● DATA EXTRACT:
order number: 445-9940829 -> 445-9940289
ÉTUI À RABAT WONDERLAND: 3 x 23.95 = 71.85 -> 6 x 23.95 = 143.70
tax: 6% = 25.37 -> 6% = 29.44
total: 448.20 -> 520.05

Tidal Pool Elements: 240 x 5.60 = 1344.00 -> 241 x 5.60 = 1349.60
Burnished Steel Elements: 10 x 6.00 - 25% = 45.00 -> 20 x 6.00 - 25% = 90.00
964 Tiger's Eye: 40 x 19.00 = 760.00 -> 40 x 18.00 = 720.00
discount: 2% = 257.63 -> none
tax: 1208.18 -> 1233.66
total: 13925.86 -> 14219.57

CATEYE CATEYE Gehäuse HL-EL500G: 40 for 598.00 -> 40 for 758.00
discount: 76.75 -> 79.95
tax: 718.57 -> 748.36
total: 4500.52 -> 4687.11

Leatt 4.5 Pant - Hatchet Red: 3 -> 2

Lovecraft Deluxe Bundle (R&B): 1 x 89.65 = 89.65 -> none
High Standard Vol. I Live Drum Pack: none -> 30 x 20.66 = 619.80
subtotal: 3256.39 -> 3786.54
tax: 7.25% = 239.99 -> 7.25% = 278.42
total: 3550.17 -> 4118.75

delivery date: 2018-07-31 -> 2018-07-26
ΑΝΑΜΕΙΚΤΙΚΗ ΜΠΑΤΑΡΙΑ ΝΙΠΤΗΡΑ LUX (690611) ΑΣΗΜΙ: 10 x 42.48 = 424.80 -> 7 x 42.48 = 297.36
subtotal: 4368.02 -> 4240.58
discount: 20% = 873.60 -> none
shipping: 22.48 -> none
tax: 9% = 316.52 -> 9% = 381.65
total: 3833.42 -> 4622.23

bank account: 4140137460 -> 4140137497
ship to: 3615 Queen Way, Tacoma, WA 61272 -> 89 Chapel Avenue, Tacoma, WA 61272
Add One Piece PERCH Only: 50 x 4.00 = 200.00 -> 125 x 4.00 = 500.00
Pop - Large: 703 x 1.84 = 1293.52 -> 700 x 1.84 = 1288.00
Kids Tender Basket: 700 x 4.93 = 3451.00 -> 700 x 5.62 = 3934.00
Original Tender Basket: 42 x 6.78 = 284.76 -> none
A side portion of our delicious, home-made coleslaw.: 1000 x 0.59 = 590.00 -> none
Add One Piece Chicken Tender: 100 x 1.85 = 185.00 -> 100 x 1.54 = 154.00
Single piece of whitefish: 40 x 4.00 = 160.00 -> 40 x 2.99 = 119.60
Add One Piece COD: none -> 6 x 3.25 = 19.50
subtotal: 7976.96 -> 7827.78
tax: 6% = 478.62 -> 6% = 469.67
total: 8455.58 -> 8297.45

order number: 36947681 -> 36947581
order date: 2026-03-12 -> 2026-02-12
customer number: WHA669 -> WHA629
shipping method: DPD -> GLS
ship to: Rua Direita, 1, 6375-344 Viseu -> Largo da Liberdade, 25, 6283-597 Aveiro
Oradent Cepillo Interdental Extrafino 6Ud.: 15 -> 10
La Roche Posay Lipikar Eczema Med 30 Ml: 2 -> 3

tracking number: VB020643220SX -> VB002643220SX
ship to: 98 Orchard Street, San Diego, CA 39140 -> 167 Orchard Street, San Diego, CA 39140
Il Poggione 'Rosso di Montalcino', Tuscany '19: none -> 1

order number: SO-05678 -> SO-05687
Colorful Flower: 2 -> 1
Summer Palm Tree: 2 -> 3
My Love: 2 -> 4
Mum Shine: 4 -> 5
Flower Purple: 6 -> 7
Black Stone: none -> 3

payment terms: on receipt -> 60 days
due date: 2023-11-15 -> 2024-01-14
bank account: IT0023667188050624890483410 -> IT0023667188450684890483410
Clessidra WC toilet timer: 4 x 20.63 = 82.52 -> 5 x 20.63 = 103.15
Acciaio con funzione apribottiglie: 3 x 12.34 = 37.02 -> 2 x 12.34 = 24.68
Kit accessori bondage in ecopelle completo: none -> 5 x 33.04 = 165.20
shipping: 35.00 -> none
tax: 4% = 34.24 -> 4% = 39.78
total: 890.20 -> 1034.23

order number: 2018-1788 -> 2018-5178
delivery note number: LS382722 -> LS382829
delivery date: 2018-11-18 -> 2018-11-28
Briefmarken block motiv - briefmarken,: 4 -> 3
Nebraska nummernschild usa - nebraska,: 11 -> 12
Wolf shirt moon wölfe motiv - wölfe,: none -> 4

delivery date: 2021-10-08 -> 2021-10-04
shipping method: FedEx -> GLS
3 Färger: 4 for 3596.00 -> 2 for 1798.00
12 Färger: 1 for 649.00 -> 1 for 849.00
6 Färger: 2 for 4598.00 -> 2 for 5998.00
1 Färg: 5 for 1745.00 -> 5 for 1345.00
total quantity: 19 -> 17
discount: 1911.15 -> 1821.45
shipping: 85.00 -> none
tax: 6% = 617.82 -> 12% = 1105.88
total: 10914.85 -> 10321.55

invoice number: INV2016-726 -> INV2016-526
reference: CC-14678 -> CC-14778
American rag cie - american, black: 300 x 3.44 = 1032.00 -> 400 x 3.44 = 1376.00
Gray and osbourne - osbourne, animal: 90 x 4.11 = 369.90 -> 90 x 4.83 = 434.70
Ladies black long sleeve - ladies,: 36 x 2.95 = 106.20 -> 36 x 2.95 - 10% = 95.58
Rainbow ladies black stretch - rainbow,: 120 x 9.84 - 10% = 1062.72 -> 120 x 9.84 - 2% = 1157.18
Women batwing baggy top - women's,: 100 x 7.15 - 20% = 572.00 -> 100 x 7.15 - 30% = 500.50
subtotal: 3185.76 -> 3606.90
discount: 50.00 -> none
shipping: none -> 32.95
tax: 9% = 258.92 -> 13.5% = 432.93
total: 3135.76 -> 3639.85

● WHAT THE TASK REQUIRES:
From the records above, print exactly the lines that run from the line with "delivery date: 2021-10-08 -> 2021-10-04" to the line with "Rainbow ladies black", inclusive.

● WRITTEN RESPONSE:
delivery date: 2021-10-08 -> 2021-10-04
shipping method: FedEx -> GLS
3 Färger: 4 for 3596.00 -> 2 for 1798.00
12 Färger: 1 for 649.00 -> 1 for 849.00
6 Färger: 2 for 4598.00 -> 2 for 5998.00
1 Färg: 5 for 1745.00 -> 5 for 1345.00
total quantity: 19 -> 17
discount: 1911.15 -> 1821.45
shipping: 85.00 -> none
tax: 6% = 617.82 -> 12% = 1105.88
total: 10914.85 -> 10321.55

invoice number: INV2016-726 -> INV2016-526
reference: CC-14678 -> CC-14778
American rag cie - american, black: 300 x 3.44 = 1032.00 -> 400 x 3.44 = 1376.00
Gray and osbourne - osbourne, animal: 90 x 4.11 = 369.90 -> 90 x 4.83 = 434.70
Ladies black long sleeve - ladies,: 36 x 2.95 = 106.20 -> 36 x 2.95 - 10% = 95.58
Rainbow ladies black stretch - rainbow,: 120 x 9.84 - 10% = 1062.72 -> 120 x 9.84 - 2% = 1157.18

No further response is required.